1922: Entire island becomes Irish Republic. Two days later, Northern Ireland leaves and becomes part of the
United Kingdom again.
Yeats’s beloved Maud Gonne was very much involved in this more political strain of Irish nationalism, as were
many of his friends and comrades.
◦ he himself was somewhat ambivalent about the nationalist political project throughout the 1890s and 1900s.
12. “Easter, 1916”
What do you think when you hear the phrase
“terrible beauty”?
◦ (Not in the context of the poem, please. We’ll
get to that.)
In what sense is “terrible” being used here?
What would make beauty “terrible”?
What would make terror “beautiful”?
What are some examples of terrible beauty?
13. Change, transformation, terrible beauty.
There are multiple developments in this poem. What are they? Who/what changes?
What is the “terrible beauty” here?
◦ what is terrible? What is frightening?
◦ what is beautiful?
The “Revolutionary Sublime” (Marie-Hélène Huet).
◦ What is the sublime?
◦ How might you feel the sublime in the context of Revolution?

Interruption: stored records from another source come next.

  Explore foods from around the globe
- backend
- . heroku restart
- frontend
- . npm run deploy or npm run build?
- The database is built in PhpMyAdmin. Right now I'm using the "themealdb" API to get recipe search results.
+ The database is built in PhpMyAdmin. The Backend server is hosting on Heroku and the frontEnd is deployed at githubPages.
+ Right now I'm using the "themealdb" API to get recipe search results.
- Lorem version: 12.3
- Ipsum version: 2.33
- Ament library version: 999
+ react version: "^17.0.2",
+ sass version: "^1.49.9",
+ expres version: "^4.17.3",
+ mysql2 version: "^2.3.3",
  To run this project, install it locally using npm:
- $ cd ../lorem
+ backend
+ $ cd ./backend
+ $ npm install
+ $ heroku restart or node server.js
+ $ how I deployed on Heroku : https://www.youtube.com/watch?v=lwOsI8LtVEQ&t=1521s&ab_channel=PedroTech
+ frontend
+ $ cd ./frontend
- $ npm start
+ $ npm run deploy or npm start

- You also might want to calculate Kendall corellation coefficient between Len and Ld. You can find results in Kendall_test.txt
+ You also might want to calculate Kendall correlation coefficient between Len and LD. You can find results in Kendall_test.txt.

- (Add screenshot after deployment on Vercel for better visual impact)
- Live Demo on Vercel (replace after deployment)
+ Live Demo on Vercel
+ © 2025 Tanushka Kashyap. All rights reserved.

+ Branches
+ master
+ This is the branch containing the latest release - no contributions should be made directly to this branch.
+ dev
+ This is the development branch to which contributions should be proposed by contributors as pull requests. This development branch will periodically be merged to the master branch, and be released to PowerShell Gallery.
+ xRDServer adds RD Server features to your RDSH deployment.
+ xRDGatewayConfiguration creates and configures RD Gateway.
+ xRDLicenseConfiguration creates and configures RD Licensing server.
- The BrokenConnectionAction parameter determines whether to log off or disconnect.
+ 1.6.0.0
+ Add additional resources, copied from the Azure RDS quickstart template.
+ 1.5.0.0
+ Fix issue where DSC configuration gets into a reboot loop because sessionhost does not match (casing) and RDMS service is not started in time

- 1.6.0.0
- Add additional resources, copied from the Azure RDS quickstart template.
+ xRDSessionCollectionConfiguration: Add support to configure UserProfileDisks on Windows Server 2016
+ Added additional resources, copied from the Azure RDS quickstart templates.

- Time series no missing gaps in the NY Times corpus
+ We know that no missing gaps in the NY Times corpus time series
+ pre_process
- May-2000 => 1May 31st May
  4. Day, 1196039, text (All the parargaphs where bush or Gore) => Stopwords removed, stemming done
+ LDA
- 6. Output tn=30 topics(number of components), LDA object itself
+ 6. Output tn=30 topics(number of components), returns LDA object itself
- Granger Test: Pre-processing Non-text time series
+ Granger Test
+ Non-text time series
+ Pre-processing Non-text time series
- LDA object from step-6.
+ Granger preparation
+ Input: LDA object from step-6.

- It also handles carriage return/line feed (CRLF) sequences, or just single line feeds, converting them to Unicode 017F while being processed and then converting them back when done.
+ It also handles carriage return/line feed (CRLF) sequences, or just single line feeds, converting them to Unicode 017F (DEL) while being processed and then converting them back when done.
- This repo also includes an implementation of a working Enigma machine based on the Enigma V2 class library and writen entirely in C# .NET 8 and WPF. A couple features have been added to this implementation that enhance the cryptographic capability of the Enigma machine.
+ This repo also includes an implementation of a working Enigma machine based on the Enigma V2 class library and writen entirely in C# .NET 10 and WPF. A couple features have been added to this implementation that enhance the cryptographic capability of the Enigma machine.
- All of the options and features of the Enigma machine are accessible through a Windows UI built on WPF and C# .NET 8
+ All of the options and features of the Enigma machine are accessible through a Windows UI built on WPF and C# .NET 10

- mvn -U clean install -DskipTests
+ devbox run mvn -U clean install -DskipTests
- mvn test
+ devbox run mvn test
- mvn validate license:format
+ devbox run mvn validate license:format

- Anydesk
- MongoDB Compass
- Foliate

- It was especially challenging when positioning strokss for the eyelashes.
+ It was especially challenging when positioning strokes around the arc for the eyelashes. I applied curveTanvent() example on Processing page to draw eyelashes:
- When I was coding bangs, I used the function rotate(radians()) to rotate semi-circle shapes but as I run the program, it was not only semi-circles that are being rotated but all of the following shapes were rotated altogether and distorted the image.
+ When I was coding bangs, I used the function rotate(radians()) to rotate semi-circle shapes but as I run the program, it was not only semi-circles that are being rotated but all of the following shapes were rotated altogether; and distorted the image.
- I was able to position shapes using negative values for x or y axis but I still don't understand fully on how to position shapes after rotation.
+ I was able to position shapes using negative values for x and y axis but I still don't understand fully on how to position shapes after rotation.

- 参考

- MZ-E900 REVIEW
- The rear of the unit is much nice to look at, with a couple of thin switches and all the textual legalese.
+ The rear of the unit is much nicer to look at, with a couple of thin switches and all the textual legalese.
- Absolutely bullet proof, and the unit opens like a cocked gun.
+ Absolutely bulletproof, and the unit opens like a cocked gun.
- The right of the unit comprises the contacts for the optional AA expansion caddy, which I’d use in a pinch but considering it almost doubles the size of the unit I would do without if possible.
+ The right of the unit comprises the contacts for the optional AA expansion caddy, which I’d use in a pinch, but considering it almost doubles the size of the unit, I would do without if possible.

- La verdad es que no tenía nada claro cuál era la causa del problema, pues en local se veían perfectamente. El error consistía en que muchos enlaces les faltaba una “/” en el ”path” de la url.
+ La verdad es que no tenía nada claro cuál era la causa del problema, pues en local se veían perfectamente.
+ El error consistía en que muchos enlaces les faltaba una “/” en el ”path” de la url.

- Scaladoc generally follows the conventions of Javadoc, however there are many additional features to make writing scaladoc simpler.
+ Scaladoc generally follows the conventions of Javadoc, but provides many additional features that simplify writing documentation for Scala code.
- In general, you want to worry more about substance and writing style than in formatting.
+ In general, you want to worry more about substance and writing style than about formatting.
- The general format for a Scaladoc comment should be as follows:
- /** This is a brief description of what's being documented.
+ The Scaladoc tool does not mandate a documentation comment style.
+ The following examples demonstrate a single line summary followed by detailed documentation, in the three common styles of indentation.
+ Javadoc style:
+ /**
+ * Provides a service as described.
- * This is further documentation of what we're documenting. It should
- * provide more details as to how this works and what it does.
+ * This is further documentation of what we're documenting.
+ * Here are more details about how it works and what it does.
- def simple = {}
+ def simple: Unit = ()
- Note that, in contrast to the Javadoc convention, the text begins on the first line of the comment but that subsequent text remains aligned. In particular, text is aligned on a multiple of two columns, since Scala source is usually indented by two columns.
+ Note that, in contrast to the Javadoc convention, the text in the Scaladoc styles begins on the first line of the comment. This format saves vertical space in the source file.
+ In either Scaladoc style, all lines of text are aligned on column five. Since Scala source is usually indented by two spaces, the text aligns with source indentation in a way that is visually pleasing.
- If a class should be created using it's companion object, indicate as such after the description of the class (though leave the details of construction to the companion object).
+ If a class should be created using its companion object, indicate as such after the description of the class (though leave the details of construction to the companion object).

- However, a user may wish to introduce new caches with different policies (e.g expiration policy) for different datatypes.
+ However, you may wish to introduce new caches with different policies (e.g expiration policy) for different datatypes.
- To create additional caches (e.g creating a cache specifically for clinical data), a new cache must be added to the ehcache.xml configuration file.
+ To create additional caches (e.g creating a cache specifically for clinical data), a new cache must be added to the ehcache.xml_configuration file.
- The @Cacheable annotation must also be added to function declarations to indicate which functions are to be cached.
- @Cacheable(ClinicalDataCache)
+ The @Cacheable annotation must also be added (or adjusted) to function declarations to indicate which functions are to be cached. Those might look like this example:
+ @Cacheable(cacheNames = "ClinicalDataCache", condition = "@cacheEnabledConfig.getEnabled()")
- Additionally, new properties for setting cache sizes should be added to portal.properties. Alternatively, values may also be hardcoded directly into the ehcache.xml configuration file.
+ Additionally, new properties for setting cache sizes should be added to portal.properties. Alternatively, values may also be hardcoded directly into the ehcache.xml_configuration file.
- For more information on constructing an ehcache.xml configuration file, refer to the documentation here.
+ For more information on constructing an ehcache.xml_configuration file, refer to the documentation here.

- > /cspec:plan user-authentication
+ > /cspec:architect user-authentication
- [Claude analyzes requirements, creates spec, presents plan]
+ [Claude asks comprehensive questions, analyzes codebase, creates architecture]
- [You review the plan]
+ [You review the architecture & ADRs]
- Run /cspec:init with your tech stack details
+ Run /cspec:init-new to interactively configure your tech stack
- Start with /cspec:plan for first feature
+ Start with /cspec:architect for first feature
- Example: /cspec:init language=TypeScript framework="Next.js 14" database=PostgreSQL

What might “Easter” have to do with any of this?
And finally, how might this poem speak give us a sense of Yeats’s colonial subjectivity?
14. Reading for next week.
Be warned: the amount of reading picks up
again next week. And it gets harder. Start now.
For Tuesday:
1. James Joyce: “The Dead” (2282-2311).
2. T. S. Eliot: “The Love Song of J. Alfred
Prufrock” (2524-27)
For Thursday:
T.S. Eliot, The Waste Land (2530-2543).